(Change listing data)
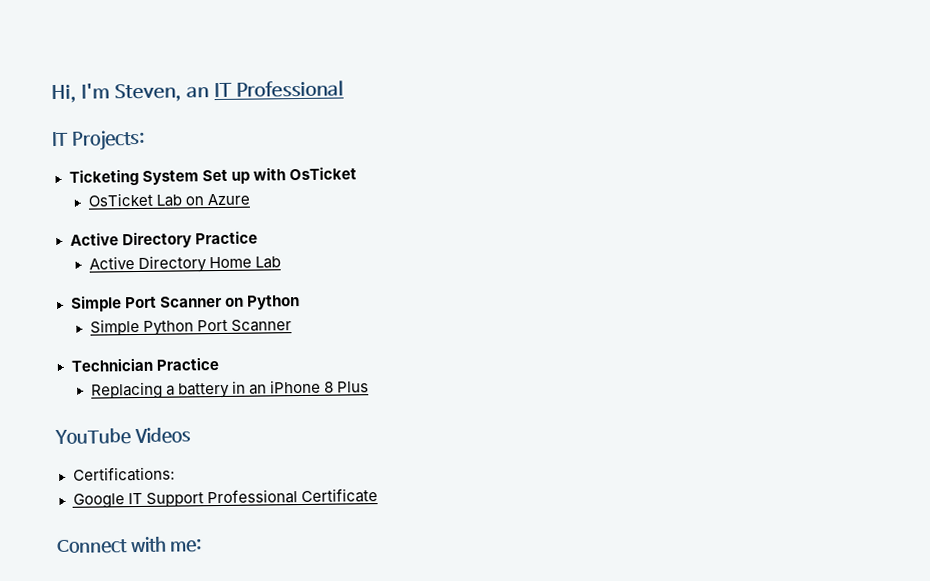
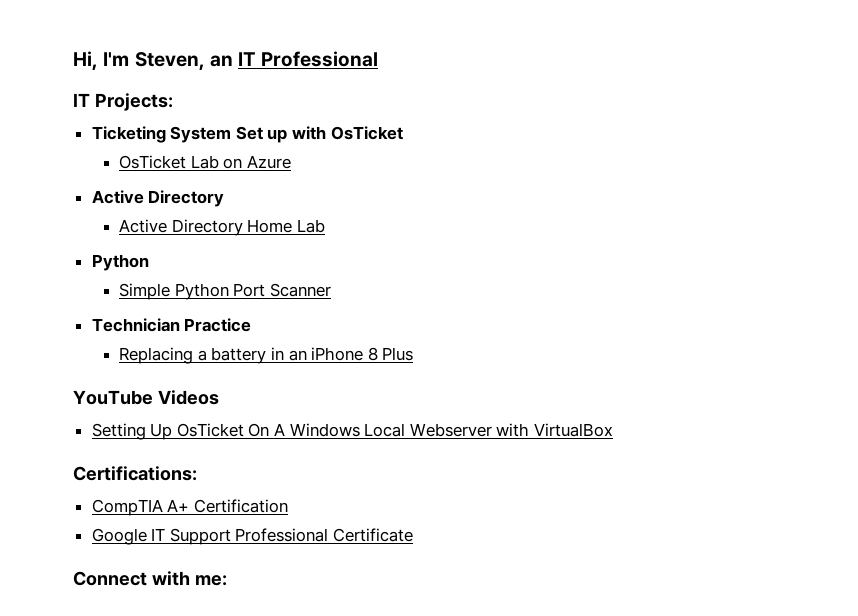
  OsTicket Lab on Azure
- Active Directory Practice
+ Active Directory
  Active Directory Home Lab
- Simple Port Scanner on Python
+ Python
+ Setting Up OsTicket On A Windows Local Webserver with VirtualBox
  Certifications:
+ CompTIA A+ Certification

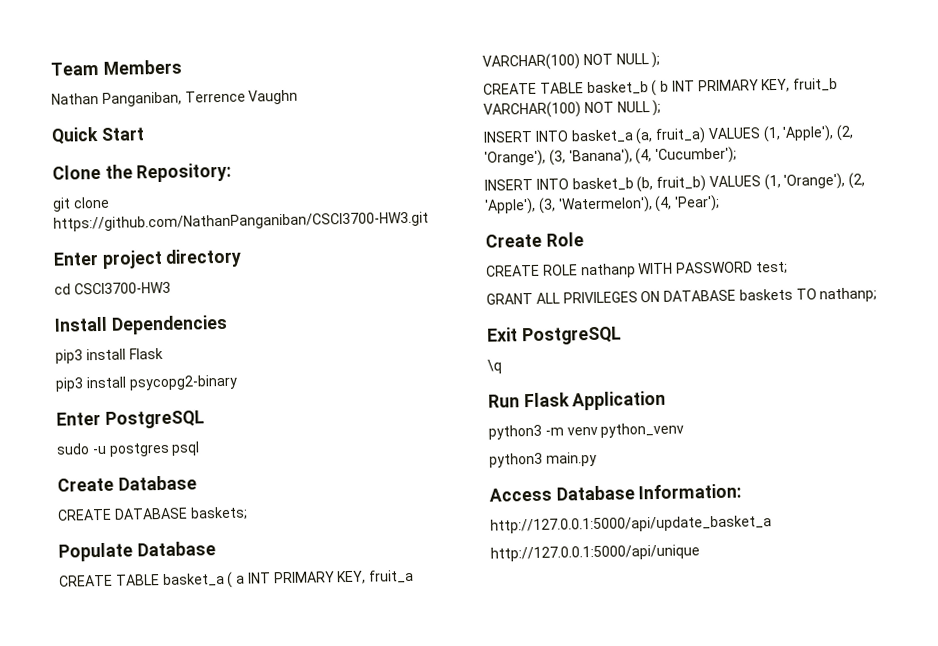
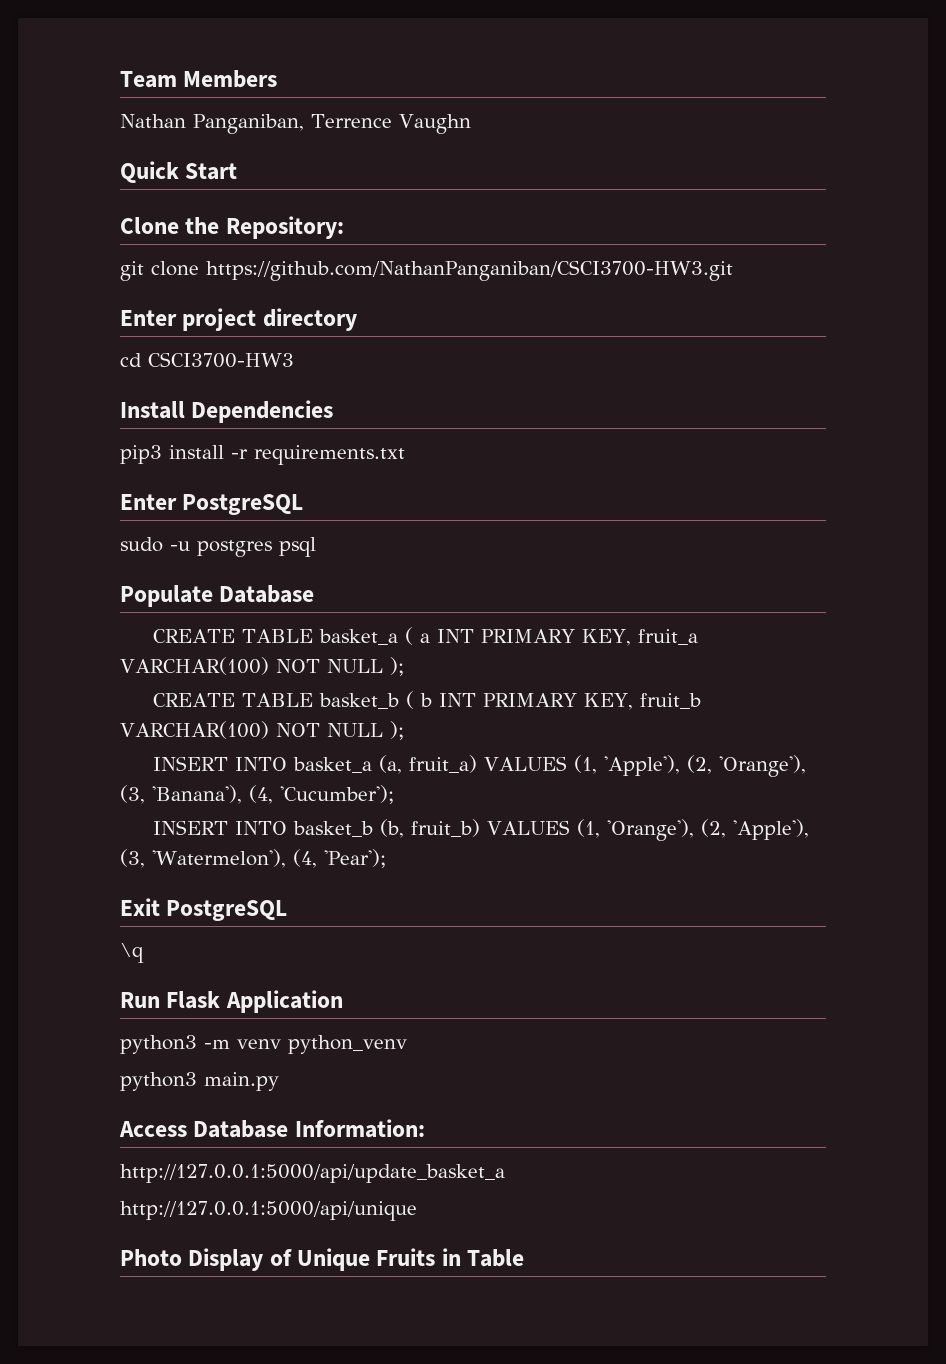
- pip3 install Flask
- pip3 install psycopg2-binary
+ pip3 install -r requirements.txt
- Create Database
- CREATE DATABASE baskets;
- Create Role
- CREATE ROLE nathanp WITH PASSWORD test;
- GRANT ALL PRIVILEGES ON DATABASE baskets TO nathanp;
+ Photo Display of Unique Fruits in Table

> _Work to complete_
Whatever pictures the entries contain, omit them, and write the rest out exactly.

> _Problem solution_
  OsTicket Lab on Azure
- Active Directory Practice
+ Active Directory
  Active Directory Home Lab
- Simple Port Scanner on Python
+ Python
+ Setting Up OsTicket On A Windows Local Webserver with VirtualBox
  Certifications:
+ CompTIA A+ Certification

- pip3 install Flask
- pip3 install psycopg2-binary
+ pip3 install -r requirements.txt
- Create Database
- CREATE DATABASE baskets;
- Create Role
- CREATE ROLE nathanp WITH PASSWORD test;
- GRANT ALL PRIVILEGES ON DATABASE baskets TO nathanp;
+ Photo Display of Unique Fruits in Table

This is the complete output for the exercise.